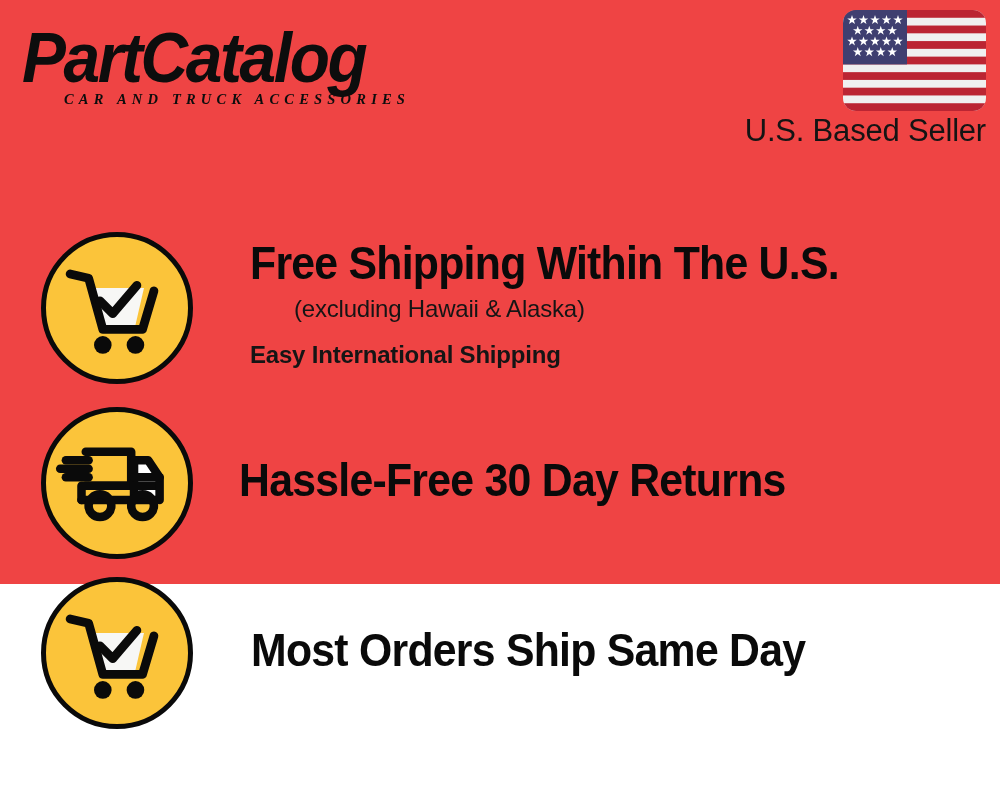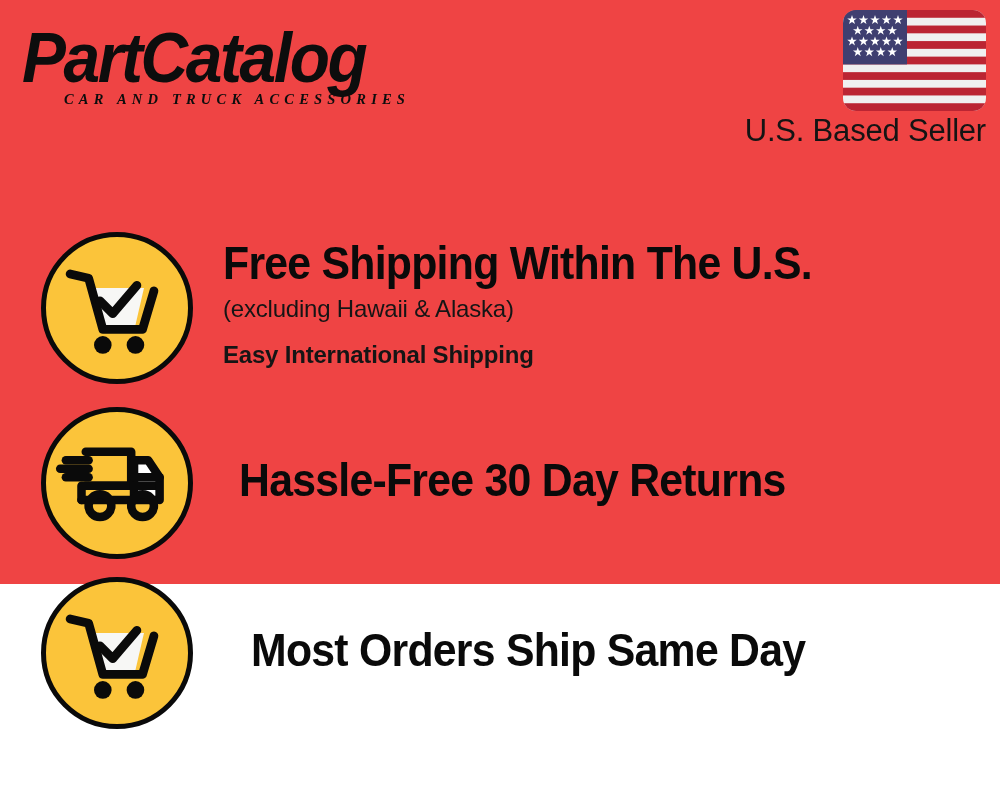--- a/index.html
+++ b/index.html
@@ -80,21 +80,21 @@
 
   
   .features { position: absolute; top: 232px; left: 0; width: 1000px; }
 
   .feature-row {
     position: relative;
     display: flex;
     align-items: flex-start;
     min-height: 160px;
   }
-  .feature-row.row-1 { height: 175px; }
+  .feature-row.row-1 { height: 175px; gap: 27px; }
   .feature-row.row-2 { height: 170px; gap: 16px; }
   .feature-row.row-3 { height: 170px; gap: 28px; }
 
   .badge {
     position: relative;
     flex: 0 0 auto;
     width: 152px;
     height: 152px;
     margin-left: 41px;
     border-radius: 50%;
@@ -120,21 +120,21 @@
     font-family: "Liberation Sans", sans-serif;
     font-size: 24px;
     line-height: 30px;
     color: #151515;
     letter-spacing: -0.2px;
     white-space: nowrap;
   }
   .feature-sub.bold { font-weight: 700; }
 
   .row-1 .feature-text { padding-top: 6px; }
-  .row-1 .feature-sub-1 { margin-top: 6px; }
+  .row-1 .feature-sub-1 { margin-top: 6px; margin-left: 44px; }
   .row-1 .feature-sub-2 { margin-top: 16px; }
   .row-1 .feature-sub-3 { margin-top: 1px; }
 
   .row-2 .feature-text { padding-top: 48px; }
   .row-3 .feature-text { padding-top: 48px; }
 </style>
 </head>
 <body>
 
 <div id="page">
===============
» Exercise goal: Only the lines from the one containing "letter-spacing: -0.2px;" through the end of the records above belong in the answer, each exactly as written.

» Reply:
     letter-spacing: -0.2px;
     white-space: nowrap;
   }
   .feature-sub.bold { font-weight: 700; }
 
   .row-1 .feature-text { padding-top: 6px; }
-  .row-1 .feature-sub-1 { margin-top: 6px; }
+  .row-1 .feature-sub-1 { margin-top: 6px; margin-left: 44px; }
   .row-1 .feature-sub-2 { margin-top: 16px; }
   .row-1 .feature-sub-3 { margin-top: 1px; }
 
   .row-2 .feature-text { padding-top: 48px; }
   .row-3 .feature-text { padding-top: 48px; }
 </style>
 </head>
 <body>
 
 <div id="page">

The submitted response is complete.